I have a picture of me from that walk, somewhere -- probably 3 hard drives ago -- clutching an intact sand dollar I picked up on pismo. I'm wearing a pale blue, very california, Life is Good tshirt with a yoga logo and "stay centred" on it that I'd bought that week in SB. I look... delighted. And I'm holding the sand dollar loosely, unaware of how fragile it is, and how it would crumble by the time I got it home.

That shirt also turned out to have a paradoxical quality to it -- it became iconic for me, mutating into a night shirt when it got tattered, and then a cleaning rag, about six months ago. An admonition that I never quite heeded. The walk on the beach was a thread into a relationship that cracked open what I took for granted about my life, cracking that I needed so much that I got a bit blind to who it bruised. Not so centred, but so critical.

I spent last week in Seattle, exploring possibilities for the next life, mailing off the final version of my dissertation in tandem with J, making it an act of mutuality that nicely encapsulated how this process has unfolded. Mostly me, but with such an assortment of companions who showed up and filled in the colours at so many important junctions.

I can't see the way through to what comes next... there's no set narrative in any way. I want -- I need -- to be by the ocean and the mountains. It's how I need to spend the next part of my life. But it's not moving for a job, or a relationship, or for pure adventure. It's trying to find a way to translate the pull of the pacific that made me feel so awake 6 and a half years ago in a frame for a life. With a lover and work and ideas all threaded in, me at the centre.

F and I went for long walk on an open ocean beach on saturday -- I'm not even sure which one, really -- I was driving, not navigating. It was initially a thin substitute for a mountain hike we'd hoped for but had to scuttle because of a virus he had. But it turned out to be the wind and fog and sand I needed. And this time, I found two perfectly intact sand dollars, and managed to get them home in one piece.
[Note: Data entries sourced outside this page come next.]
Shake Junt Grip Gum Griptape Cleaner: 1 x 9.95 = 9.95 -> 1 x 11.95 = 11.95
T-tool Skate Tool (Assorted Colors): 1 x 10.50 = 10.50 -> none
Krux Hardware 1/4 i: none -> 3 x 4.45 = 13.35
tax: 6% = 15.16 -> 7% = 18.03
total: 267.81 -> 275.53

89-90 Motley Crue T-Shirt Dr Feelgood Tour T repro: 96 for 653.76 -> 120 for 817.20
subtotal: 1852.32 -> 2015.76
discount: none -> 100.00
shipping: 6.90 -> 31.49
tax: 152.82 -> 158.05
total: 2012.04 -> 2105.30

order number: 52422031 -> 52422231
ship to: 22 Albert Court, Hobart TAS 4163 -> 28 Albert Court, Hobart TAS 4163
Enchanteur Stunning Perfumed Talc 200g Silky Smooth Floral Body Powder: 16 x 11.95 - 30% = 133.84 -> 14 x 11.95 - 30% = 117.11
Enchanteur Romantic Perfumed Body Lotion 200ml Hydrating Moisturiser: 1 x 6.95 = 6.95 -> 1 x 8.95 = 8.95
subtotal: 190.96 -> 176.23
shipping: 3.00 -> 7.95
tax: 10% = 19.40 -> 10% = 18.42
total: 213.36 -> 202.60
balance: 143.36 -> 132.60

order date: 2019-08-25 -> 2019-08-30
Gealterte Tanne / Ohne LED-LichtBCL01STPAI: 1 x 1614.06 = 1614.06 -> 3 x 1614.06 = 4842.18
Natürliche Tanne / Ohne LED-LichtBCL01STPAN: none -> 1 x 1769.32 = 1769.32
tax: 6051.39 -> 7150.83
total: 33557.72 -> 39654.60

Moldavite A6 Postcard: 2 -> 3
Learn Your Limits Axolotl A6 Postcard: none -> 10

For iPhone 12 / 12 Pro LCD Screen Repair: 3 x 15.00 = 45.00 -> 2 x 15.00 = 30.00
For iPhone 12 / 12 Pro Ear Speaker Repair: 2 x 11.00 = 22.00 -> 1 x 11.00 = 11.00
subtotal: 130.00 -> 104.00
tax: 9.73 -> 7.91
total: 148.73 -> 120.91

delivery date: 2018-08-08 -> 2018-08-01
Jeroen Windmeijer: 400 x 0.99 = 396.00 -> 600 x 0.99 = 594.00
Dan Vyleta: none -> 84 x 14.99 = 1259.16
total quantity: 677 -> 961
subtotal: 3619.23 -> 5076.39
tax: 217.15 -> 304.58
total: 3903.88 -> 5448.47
Saturday, September 06, 2008

Anti-climax

Congratulations Cate! Your tuition charges were stopped as of 08/31/2008.

Your tuition “stop date” was based on the date that the final version of your dissertation arrived at Fielding, ready for the proofreader, unless you had other outstanding requirements. If the latter is true, your tuition “stop date” was based on the completion and approval of your last academic requirement.

You may call yourself "Dr." as soon as the four bindery-ready copies of your dissertation arrive at Fielding. At that time, your degree will be awarded automatically and you will receive a postal letter verifying your legal name for the diploma and notifying you of your official degree date. The diploma will take approximately ten to twelve weeks to reach you after we have ordered it. We place our orders on a monthly basis.
***

Finished dissertation, submitted it, traveled to seattle, pondered many futures, had sublime kensington moment watching Kat sing, pondered relationships and an impending trip to uganda. Yet, no blogging. Am, however, DONE.